A novel reduced order model for drone impacts with aircraft structures

Abstract

Small unmanned aerial vehicles are a threat for manned aviation. Their increased use by hobby pilots and within the commercial sector has been accompanied by an increase in incidents involving manned aircraft. The problem is that current aircraft structures are designed to resist collisions with birds. They are not designed to withstand drone impacts. The composition of drones differs significantly from previously known load cases. Drones consist of several components with various materials. This means, that there is no analytic model to determine the impact force of such drone strikes with aircraft structures. Within this work, a novel reduced order model for drone impacts is developed. It is validated with high velocity impact test data and explicit finite element simulations. The impact of fragmenting components of the drone are modelled with the aircraft impact model.
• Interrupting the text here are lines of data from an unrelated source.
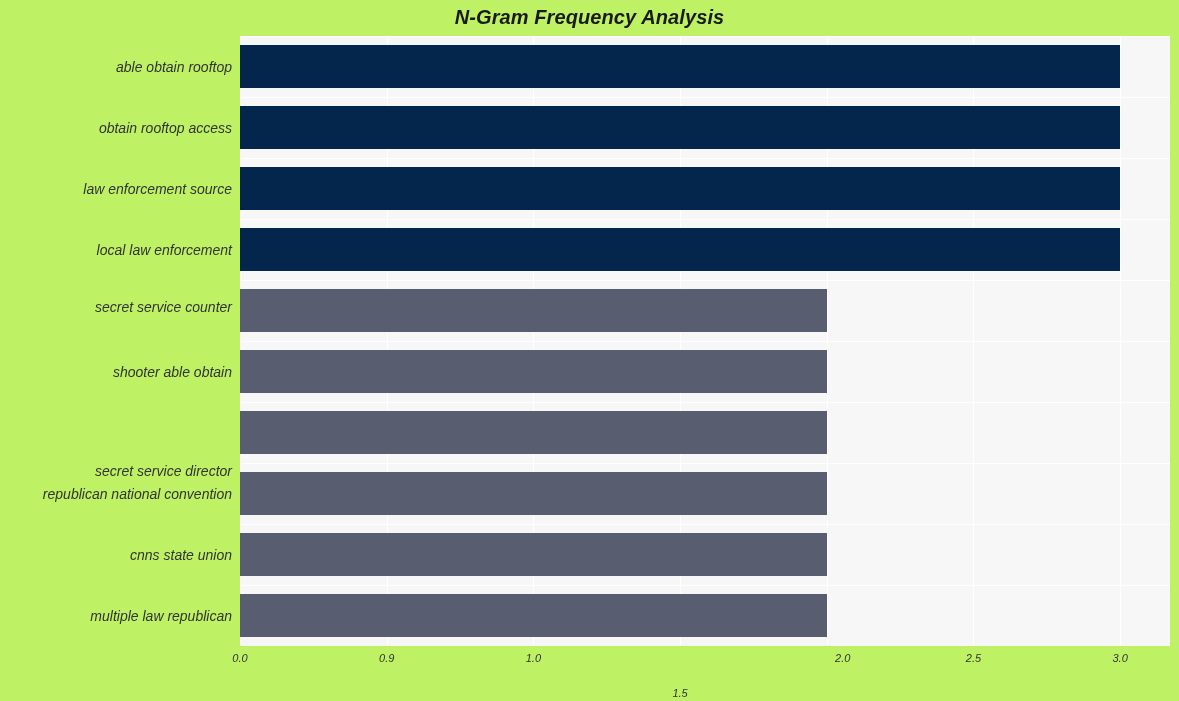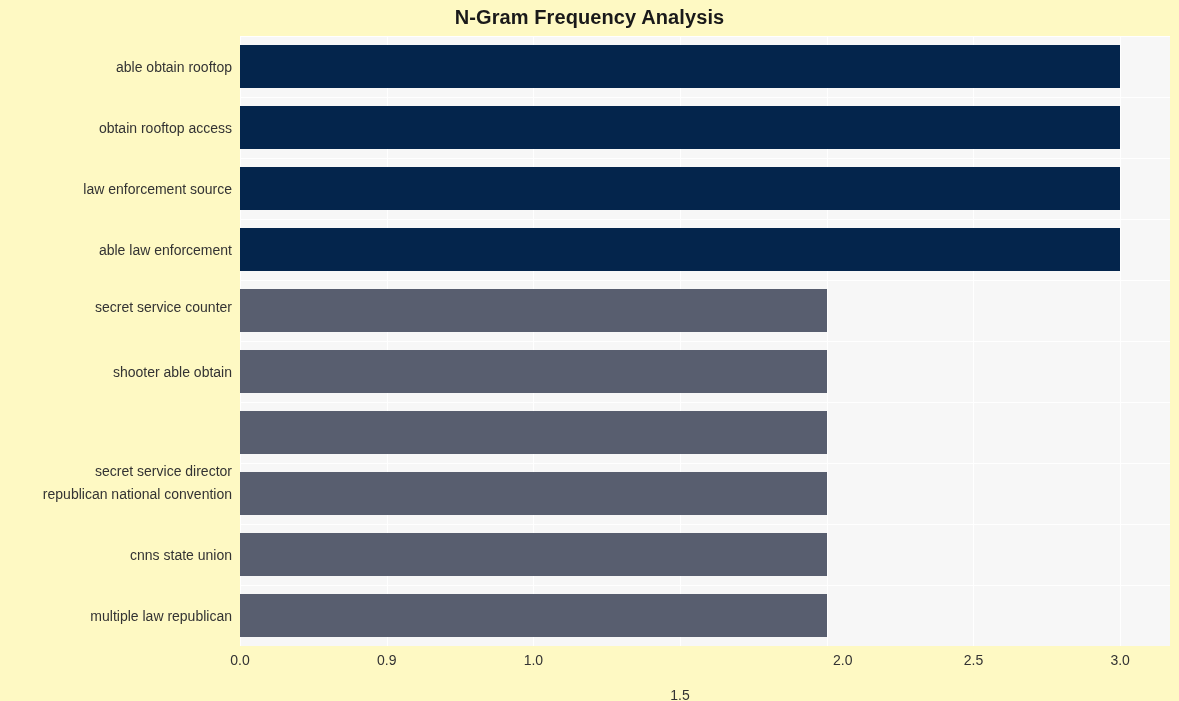"N-Gram Frequency Analysis" div { background: #fef9c3 -> #bef264; font-style: none -> italic }
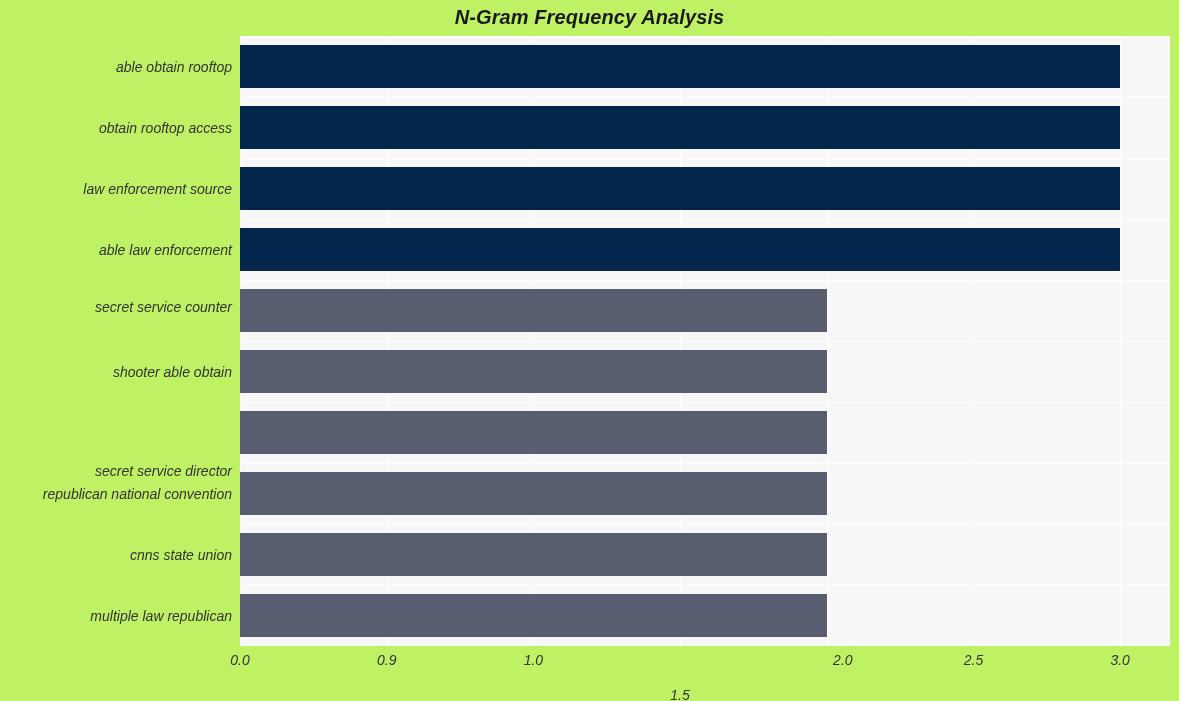"able law enforcement" div.ytick-label { text: able -> local }
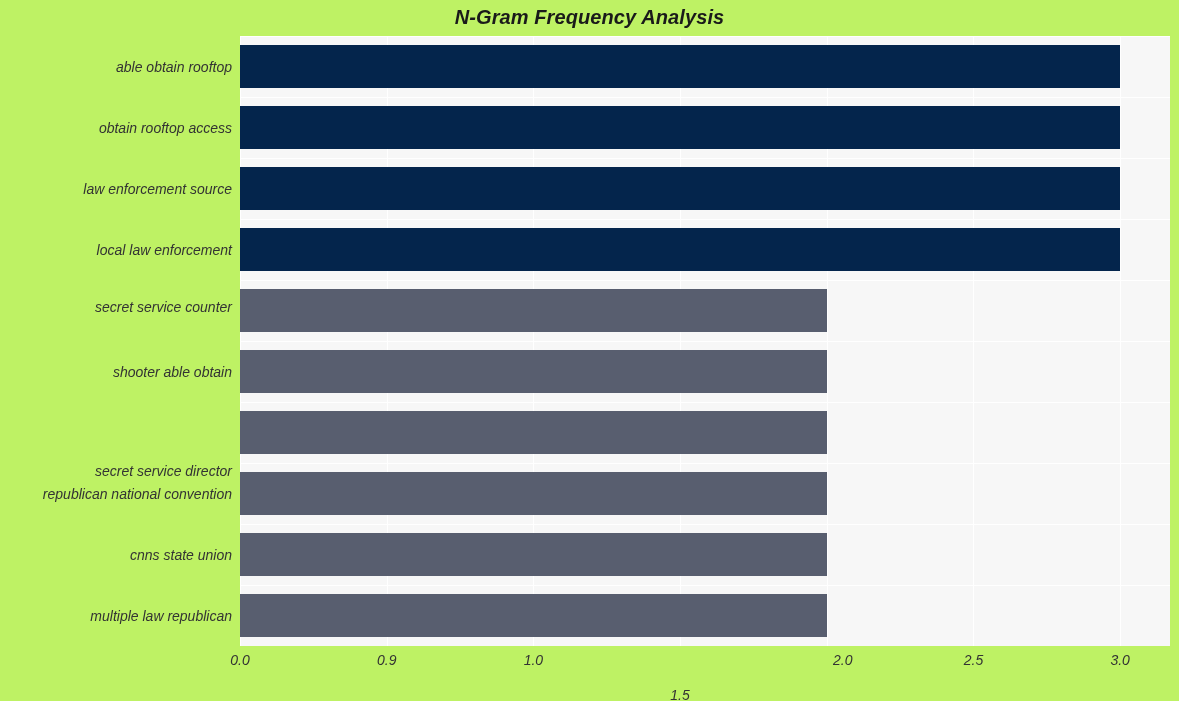"0.0" .xtick-label { font-size: 14px -> 11px }
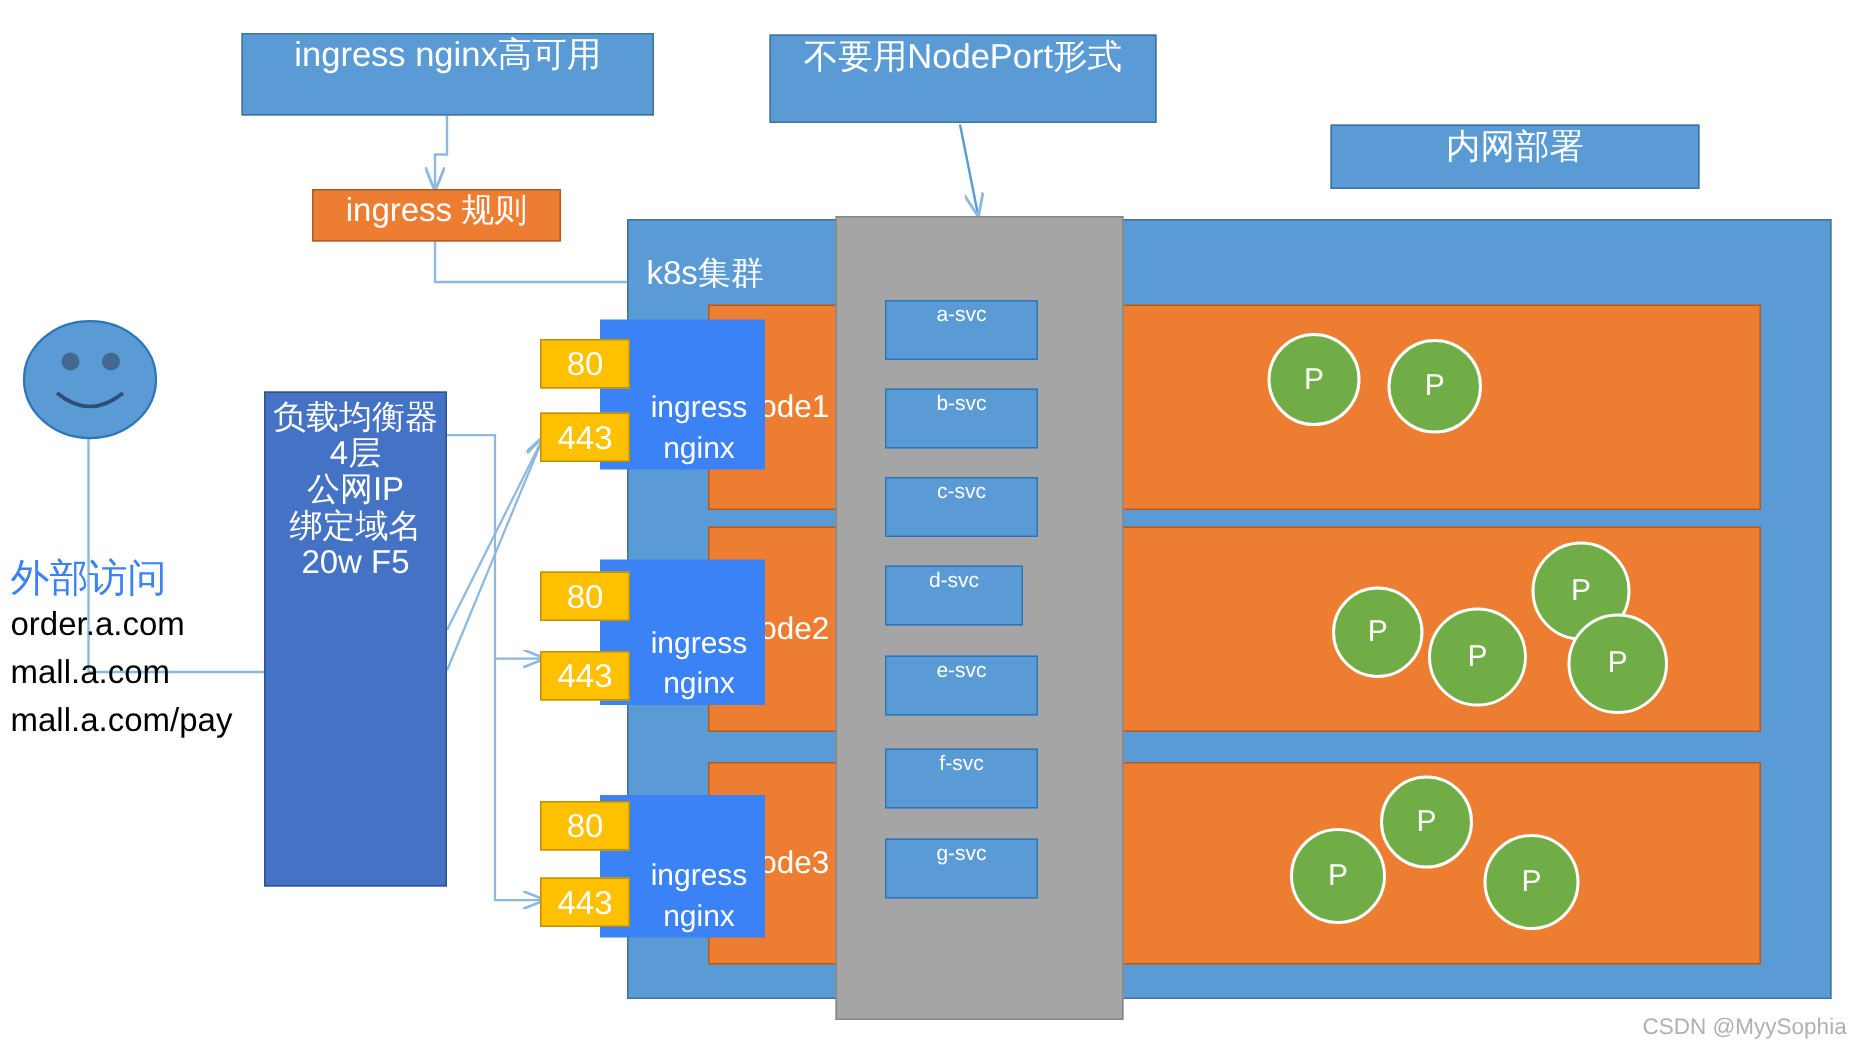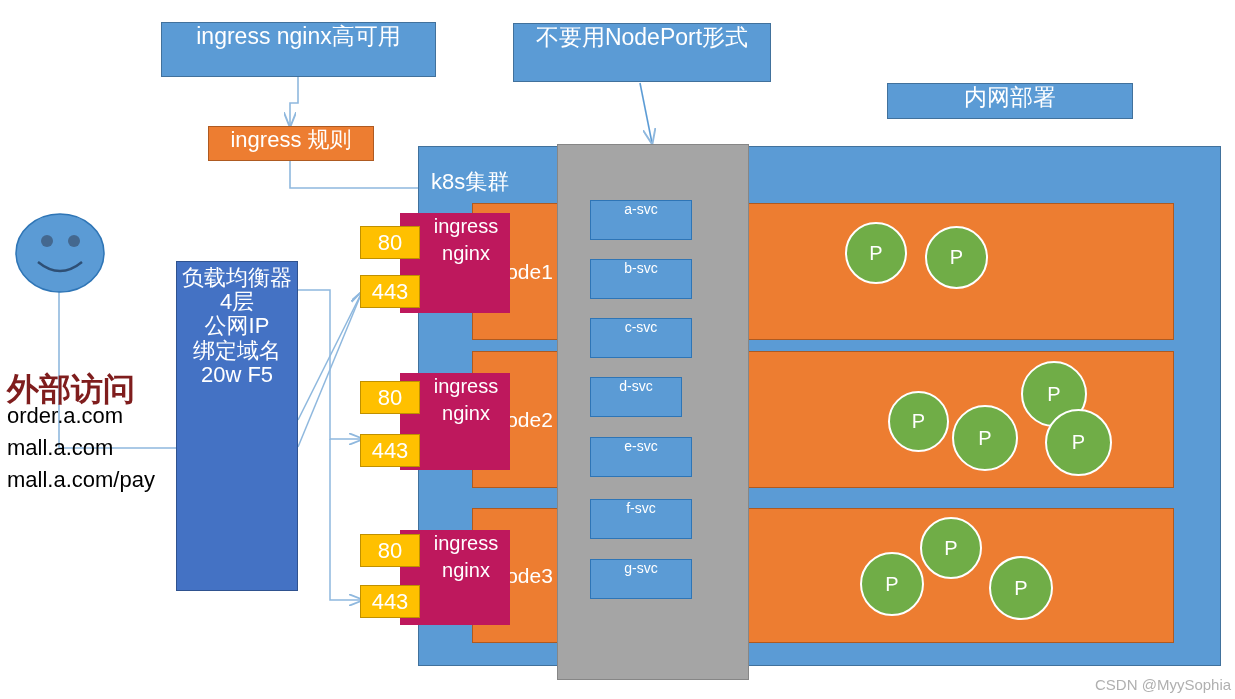"内网部署" div.abs { height: 36px -> 43px }
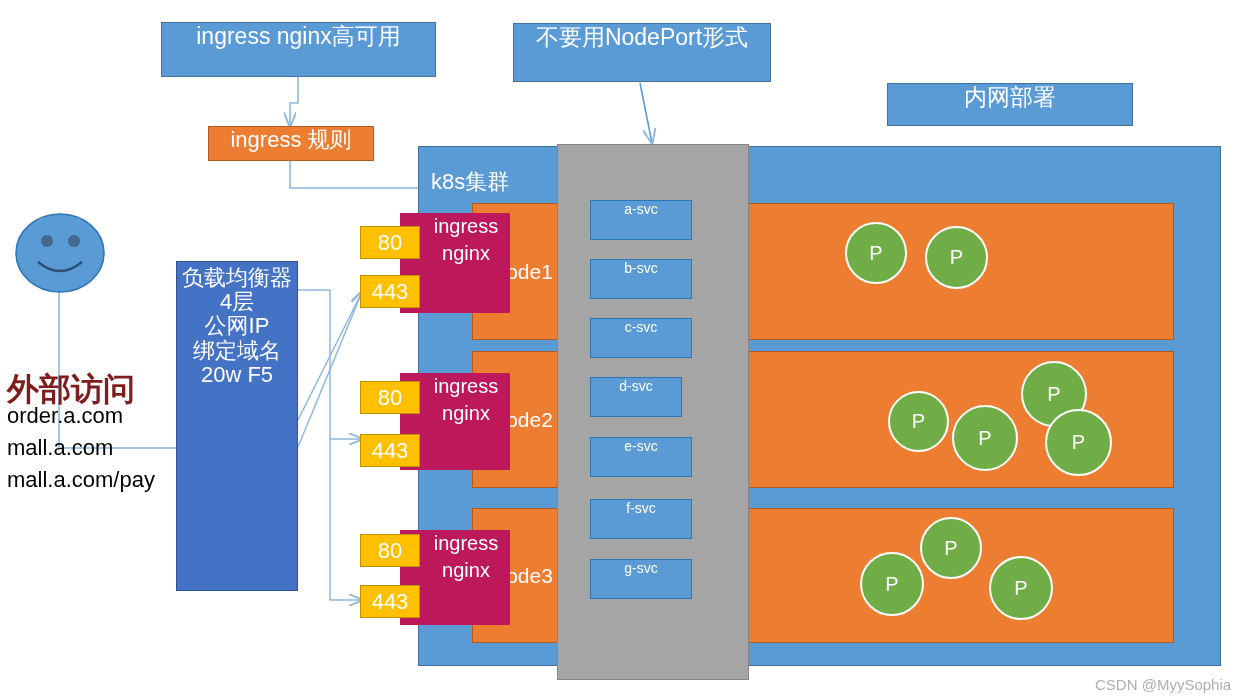"ingress" .ingress-nginx { background: #be185d -> #3b82f6; justify-content: flex-start -> flex-end }
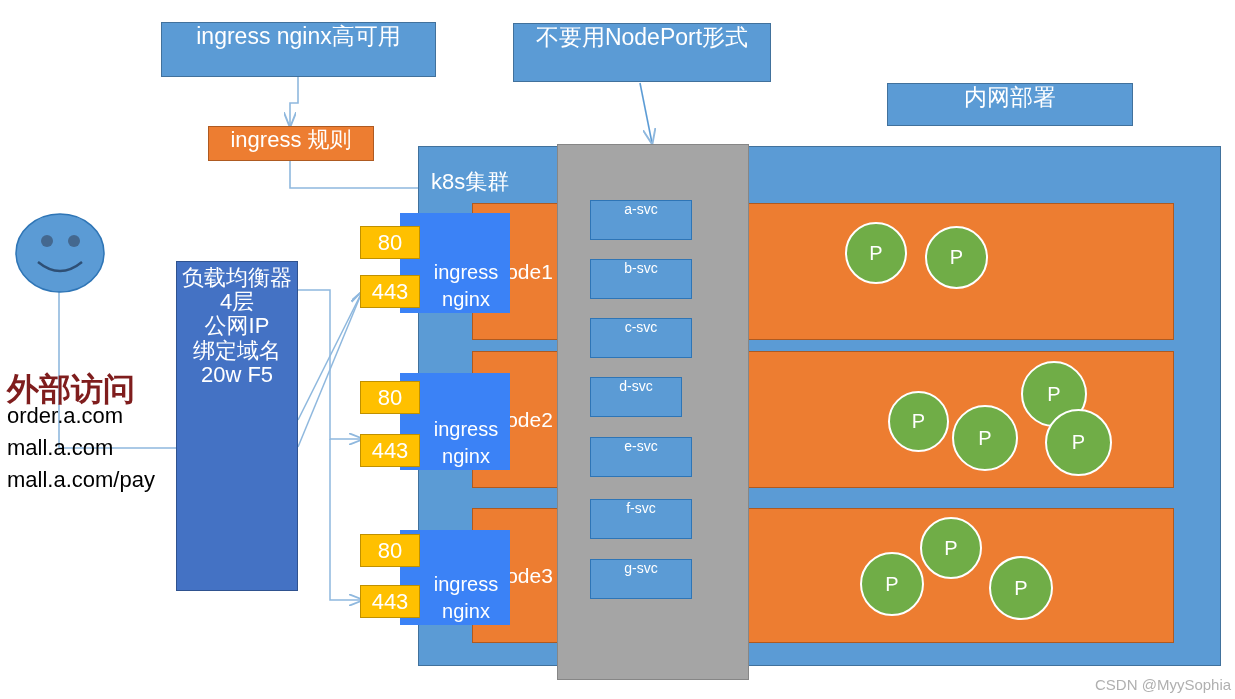"外部访问" .ext-title { color: #7f1d1d -> #3b82f6; font-size: 32px -> 26px; font-weight: bold -> none }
The impact of non-fragmenting components like motors are described with a spring-mass model. The results show that the approach of superimposing a spring-mass model with the aircraft impact model leads to good results. In case of a rigid target only minor deviations occur within the validity range of the model. Damage and degradation of the target is not included in the model what leads to larger deviations in case of an impact with deformable structures. Nevertheless, the model is very well suited for rapid load estimation and can qualitatively reproduce contact force curves. It can be used for preliminary design of aircraft structures without conducting time and cost intensive tests and simulations.